— Problem to solve —
Pull every line of the entries that has the word "none".

Difference listings
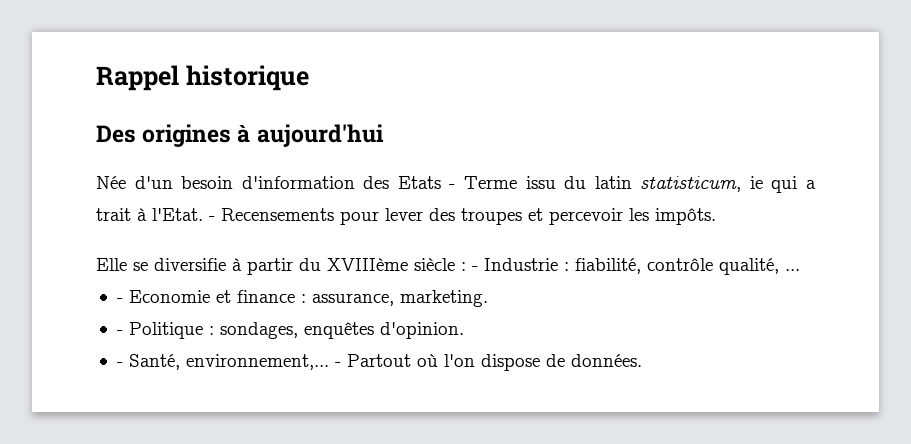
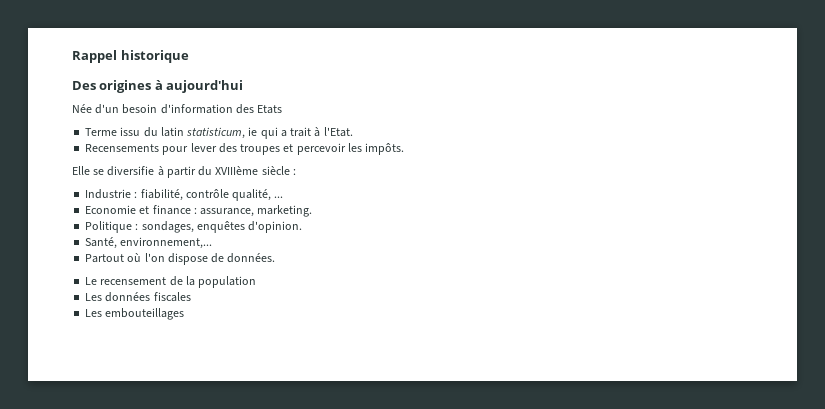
[449,184,456,189] - -> (283, 109) //
[209,216,215,221] - -> (353, 132) //
[472,266,478,271] - -> (296, 172) //
[116,298,123,303] - -> (284, 197) none
[116,330,123,335] - -> (313, 211) none
[116,362,123,367] - -> (303, 227) none
[334,362,341,367] - -> (213, 243) //
(642, 360) none -> [85,276,257,288] [85,292,191,302] [85,308,185,320] // Le recensement de la population // Les données fiscales // Les embouteillages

— Solved exercise —
[116,298,123,303] - -> (284, 197) none
[116,330,123,335] - -> (313, 211) none
[116,362,123,367] - -> (303, 227) none
(642, 360) none -> [85,276,257,288] [85,292,191,302] [85,308,185,320] // Le recensement de la population // Les données fiscales // Les embouteillages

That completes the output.